Young can be twangy on some albums on purpose
 

One assumes that all twangy singers are twangy on purpose. 

I never even heard of him till I made a reference to Crosby, Stills, and Nash to an old pothead when I was in junior high school.  He quickly said, "...and Young" and I just thought he was saying some stoner thing about how when he was young he was into that sort of music.  Later, I learned that he was talking about the forgotten one. 

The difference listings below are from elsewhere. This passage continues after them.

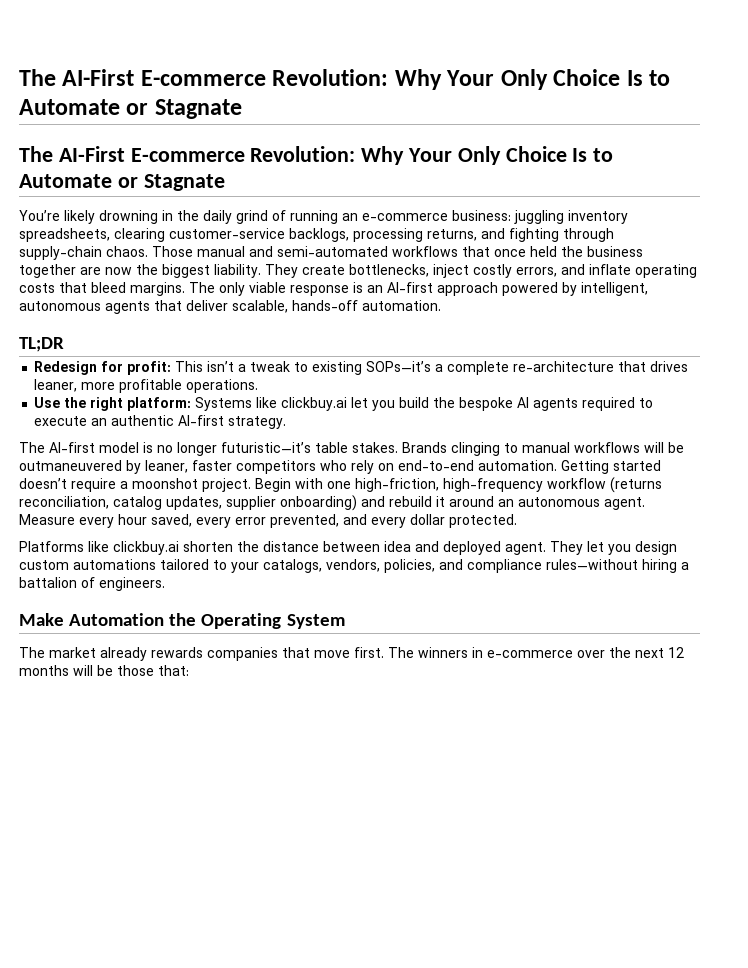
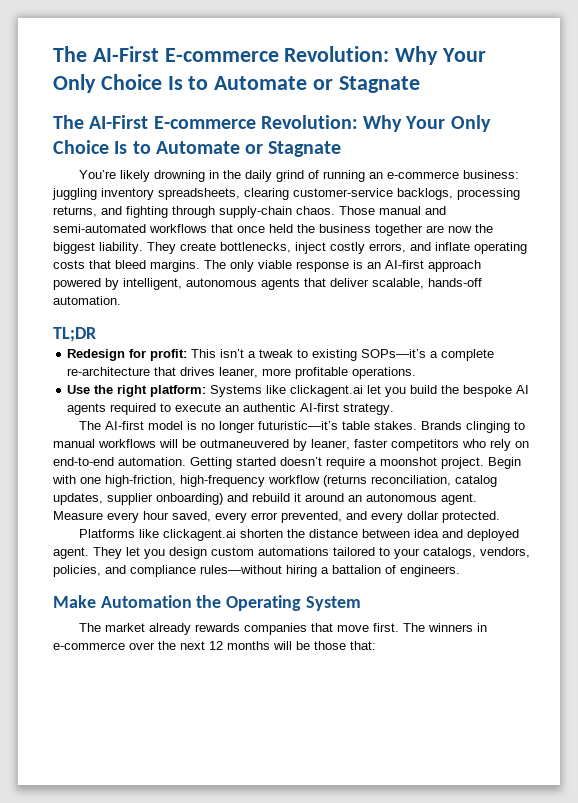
- Use the right platform: Systems like clickbuy.ai let you build the bespoke AI agents required to execute an authentic AI-first strategy.
+ Use the right platform: Systems like clickagent.ai let you build the bespoke AI agents required to execute an authentic AI-first strategy.
- Platforms like clickbuy.ai shorten the distance between idea and deployed agent.
+ Platforms like clickagent.ai shorten the distance between idea and deployed agent.

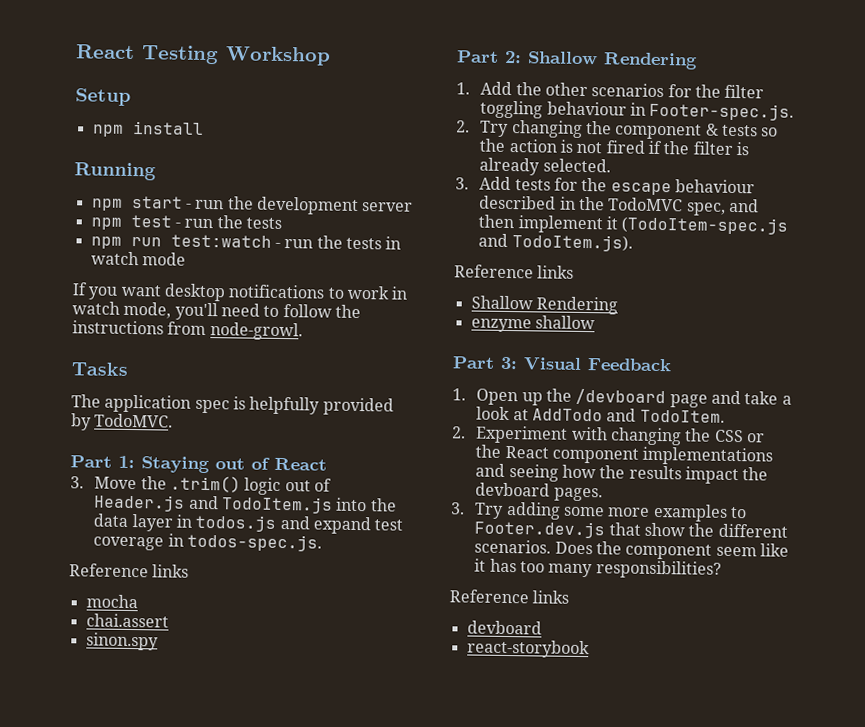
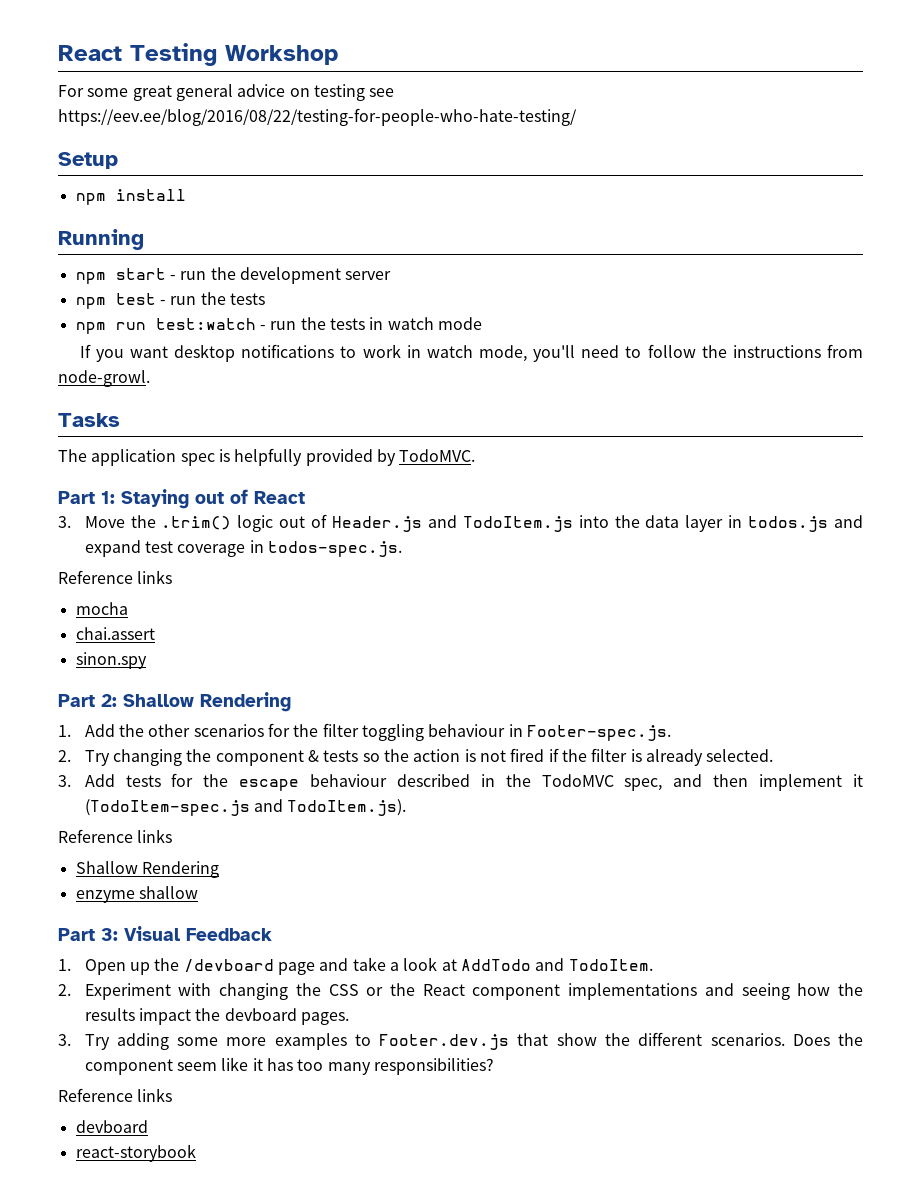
+ For some great general advice on testing see https://eev.ee/blog/2016/08/22/testing-for-people-who-hate-testing/

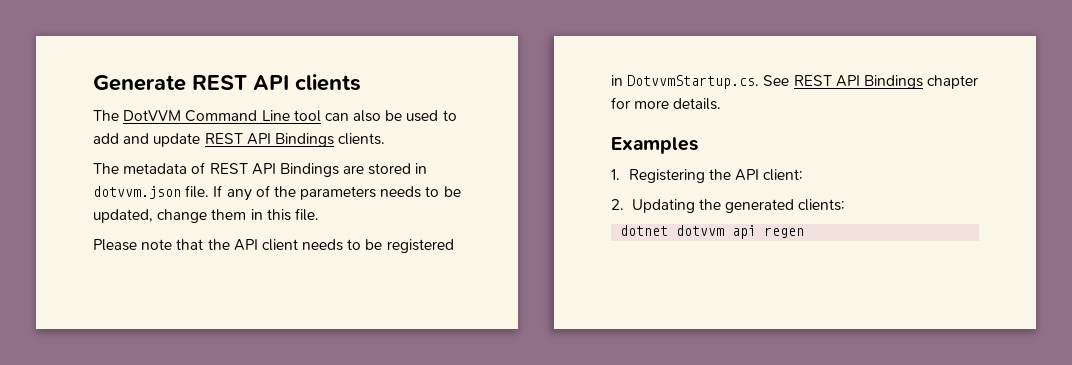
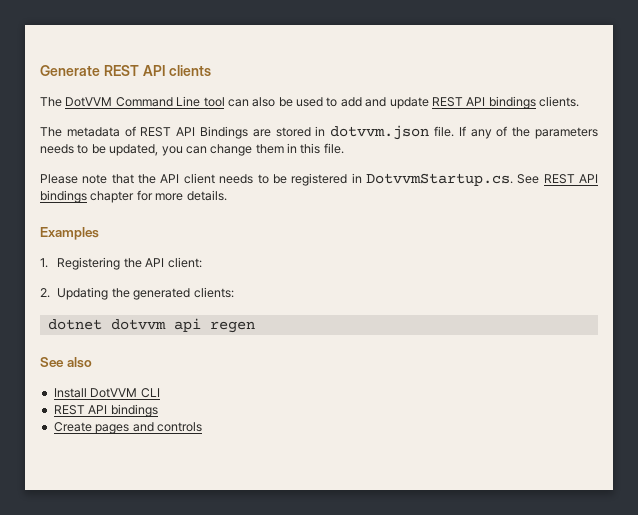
- The DotVVM Command Line tool can also be used to add and update REST API Bindings clients.
+ The DotVVM Command Line tool can also be used to add and update REST API bindings clients.
- If any of the parameters needs to be updated, change them in this file.
+ If any of the parameters needs to be updated, you can change them in this file.
- Please note that the API client needs to be registered in DotvvmStartup.cs. See REST API Bindings chapter for more details.
+ Please note that the API client needs to be registered in DotvvmStartup.cs. See REST API bindings chapter for more details.
+ See also
+ Install DotVVM CLI
+ REST API bindings
+ Create pages and controls

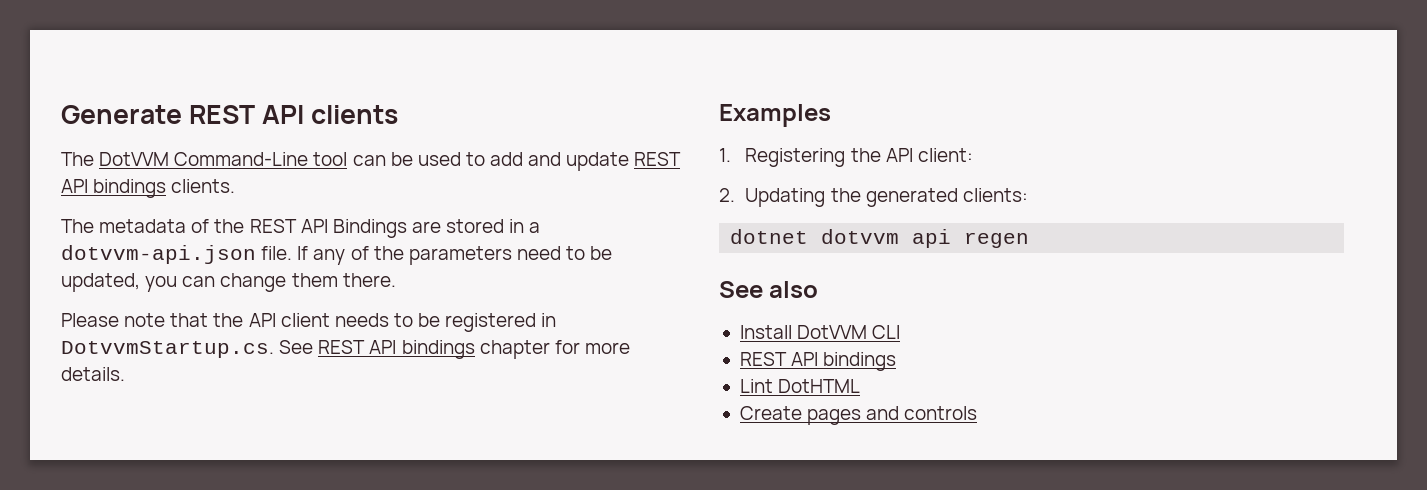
- The DotVVM Command Line tool can also be used to add and update REST API bindings clients.
+ The DotVVM Command-Line tool can be used to add and update REST API bindings clients.
- The metadata of REST API Bindings are stored in dotvvm.json file.
+ The metadata of the REST API Bindings are stored in a dotvvm-api.json file.
- If any of the parameters needs to be updated, you can change them in this file.
+ If any of the parameters need to be updated, you can change them there.
+ Lint DotHTML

Only Neil Young song that I knew about for a long time was a really twangy one about being to Redwood and to Hollywood.  Really awful music.  I did know about that Lynyrd Skynyrd song when I was young.  Lynyrd Skynyrd has lots of catchy tunes and that particular song was a college anthem in the 70s when I was a small child and it remained popular all my life.  The opening 16 measures (in cut time) was one of the first guitar riffs I ever learned.  The song became part of my preparation music.  In grad school I created a file with about 20 of my favorite songs--RUSH "Limelight", Gloria Gaynor "I will Survive", Luciano Pavarotti "Mama!", Domenico Scarlatti "The Arrival of the Queen of Sheba", Lynyrd Skynyrd "Sweet Home Alabama", ABBA "Dancing Queen", Elvis Presley "Suspicious Minds", Tchaikovsky "1812 Overture", etc.--that I always listened to loudly before any oral exam such as my second-year graduate exam and my dissertation defense.  That was before write-able CDs so it was just a a bunch of songs downloaded (illegally) onto one of our lab's desktop computers with speakers.  The music therapy always helped, and it was less stressful than studying, especially since oral exams aren't really the sorts of things you can effectively study for.  One day a colleague made reference to the Neil Young song that was referenced by Lynyrd Skynyrd.  I eventually listened to that one.  It was as lame as the Redwood song.    I did appreciate the irony in the fact that Lynyrd Skynyrd apparently immortalized an otherwise obscure song by an otherwise obscure singer that they didn't particularly like by placing a reference to that singer and song in what would become one of the most popular classic rock songs of all time.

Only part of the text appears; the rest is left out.